If your research is that valuable, don't take federal money. A lot of universities are taking federal money for research and then selling those discoveries to companies that sell them back to the taxpayers. It's not always that clean but it just doesn't seem right.
That's not what's happening, nor is it federal money being taken. Federally-funded research products lead to patentable inventions. Those patents are held by the government. In order to make that research commercially valuable, additional research is needed and private investment is required to bring the research to a marketable level of maturity. In turn, private entities agree to fund the necessary further research, without which the first sets of patents are worthless.
Sure, I guess the issue is that there are different models for doing that.

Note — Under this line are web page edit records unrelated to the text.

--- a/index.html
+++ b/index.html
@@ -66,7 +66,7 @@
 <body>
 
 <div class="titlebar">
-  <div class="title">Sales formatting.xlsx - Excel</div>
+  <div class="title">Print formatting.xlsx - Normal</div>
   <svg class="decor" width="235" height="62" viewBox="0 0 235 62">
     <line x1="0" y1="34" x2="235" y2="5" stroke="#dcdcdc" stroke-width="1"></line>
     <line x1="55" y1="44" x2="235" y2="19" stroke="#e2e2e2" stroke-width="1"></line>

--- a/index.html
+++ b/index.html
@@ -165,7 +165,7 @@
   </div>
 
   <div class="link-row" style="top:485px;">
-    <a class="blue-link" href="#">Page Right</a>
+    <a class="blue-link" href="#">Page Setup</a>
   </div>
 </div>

If researchers didn't patent an invention but simply published the idea openly those inventions are highly likely to still make it in to products. Quite regularly in fact a company will develop a product without holding the patents and only acquire them once they've proved the concept.

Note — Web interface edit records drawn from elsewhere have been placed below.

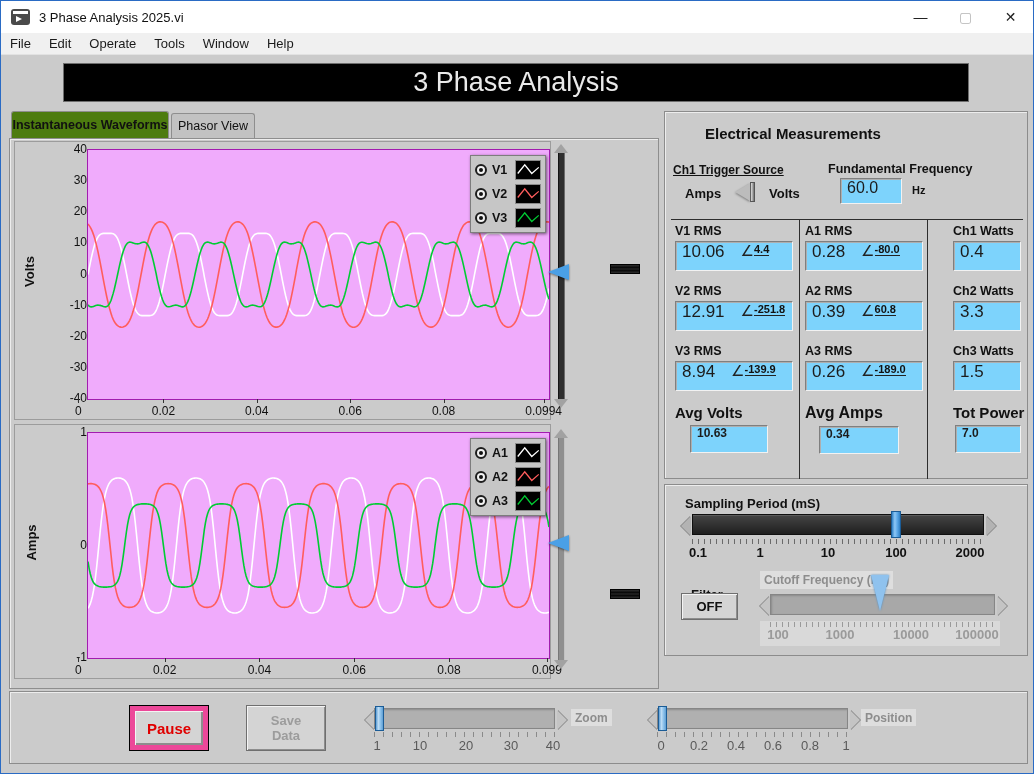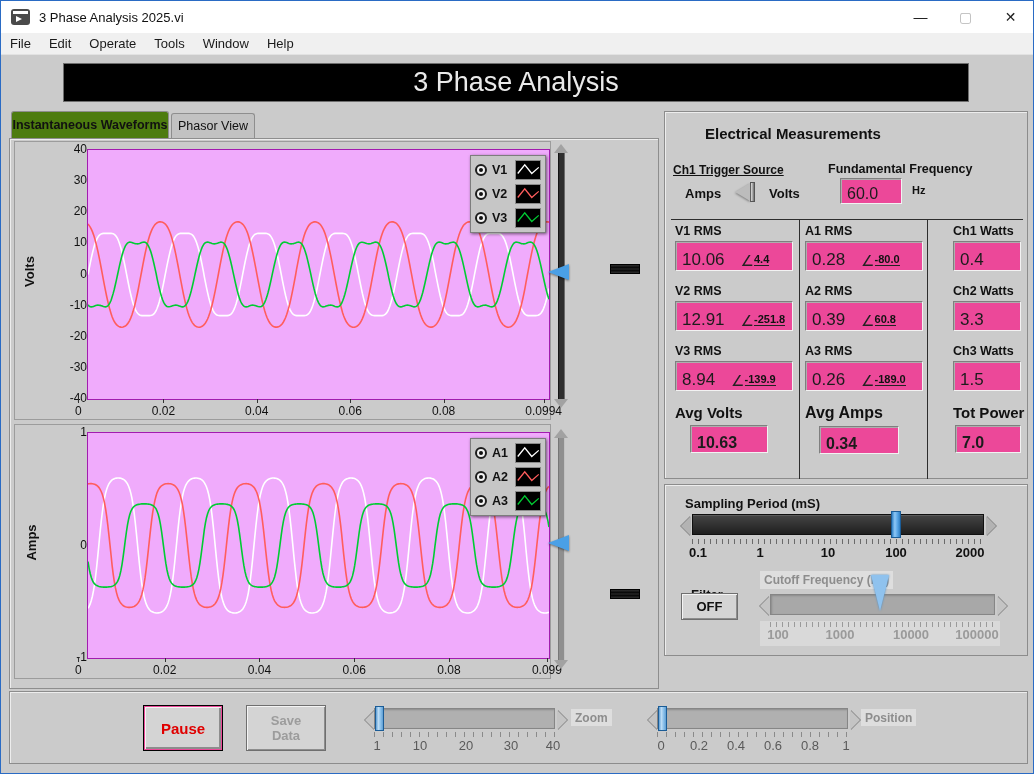--- a/index.html
+++ b/index.html
@@ -97,8 +97,8 @@
   .vline{position:absolute;width:1px;background:#2d2d2d;}
 
   
-  .numbox{position:relative;background:#ec4899;border:1px solid;border-color:#7f7f7f #f2f2f2 #f2f2f2 #7f7f7f;
-          box-shadow:inset 1px 1px 0 #aeaeae;display:flex;align-items:flex-end;padding:0 6px;
+  .numbox{position:relative;background:#7dd3fc;border:1px solid;border-color:#7f7f7f #f2f2f2 #f2f2f2 #7f7f7f;
+          box-shadow:inset 1px 1px 0 #aeaeae;display:flex;align-items:flex-start;padding:0 6px;
           font-size:17px;color:#1c1c1c;}
   .mcell{margin-bottom:13px;}
   .mlabel{font-weight:bold;font-size:12.5px;color:#111;margin-bottom:3px;}

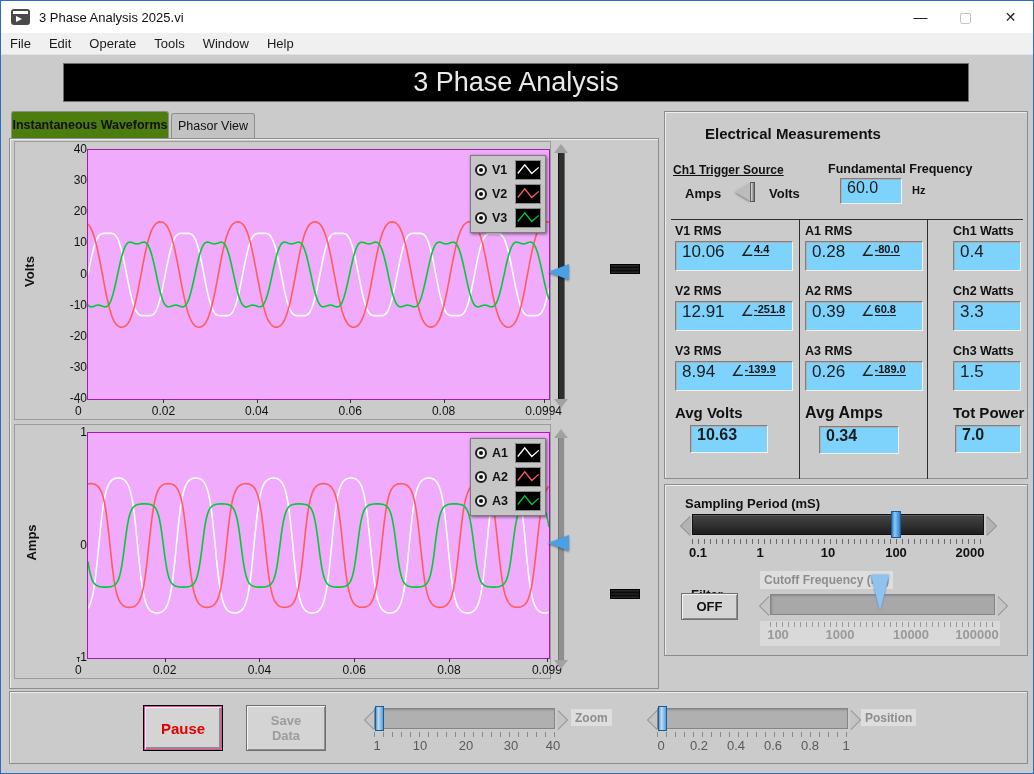--- a/index.html
+++ b/index.html
@@ -107,7 +107,7 @@
   .angsym{font-size:15px;color:#222;}
   .angval{font-weight:bold;font-size:11px;color:#111;border-bottom:1px solid #222;position:relative;top:-3px;}
   .avg-label{font-weight:bold;font-size:15px;color:#111;text-align:left;margin:6px 0 4px 0;}
-  .avg-box{height:28px;font-weight:bold;font-size:16px;}
+  .avg-box{height:28px;font-weight:bold;font-size:12px;}
 
   
   .toggle{position:absolute;display:flex;align-items:center;}

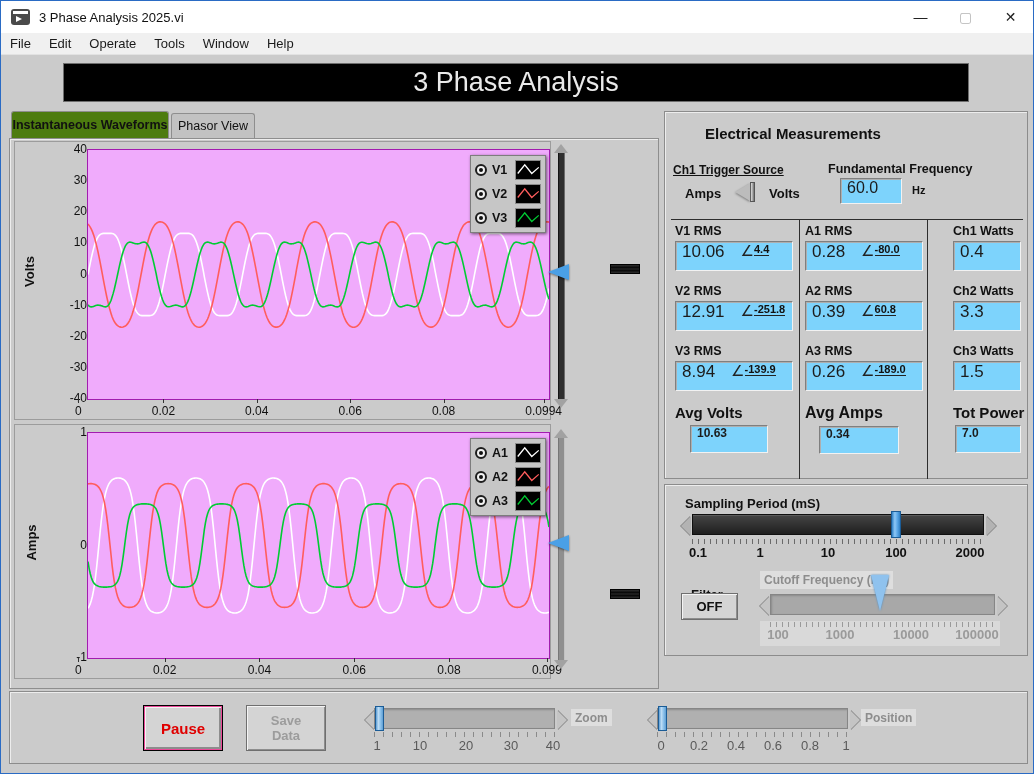--- a/index.html
+++ b/index.html
@@ -84,7 +84,7 @@
        box-shadow:inset 1px 1px 0 #f4f4f4,inset -1px -1px 0 #8d8d8d;
        font-weight:bold;font-size:13px;color:#111;display:flex;align-items:center;justify-content:center;
        text-align:center;line-height:15px;cursor:default;}
-  .btn.default{border:1px solid #ec4899;box-shadow:0 0 0 1px #000,inset 1px 1px 0 #f4f4f4,inset -2px -2px 0 #8d8d8d;margin-left:14px;}
+  .btn.default{border:5px solid #ec4899;box-shadow:0 0 0 1px #000,inset 1px 1px 0 #f4f4f4,inset -2px -2px 0 #8d8d8d;}
   .btn.red{color:#e00000;font-size:15px;}
   .btn.dis{color:#9c9c9c;}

Without the patents those ideas would be in the public domain. The researchers would be providing a service which provides inventions to industry and the public on an open bases. Note, I'm not saying this would be a better model but it's a possible way of distributing the IP without patents.
Essentially what patent protection does is insure that the funding body or researcher who developed the invention gets something back. That keeps some of the money generated within the country that funded the project. So for example you can't end up with the situation that the US government funds a project, it gets exploited in the Japan and the US gets nothing. In the current model, US develops it, Japanese company wishes to exploit it they have to buy rights to the invention.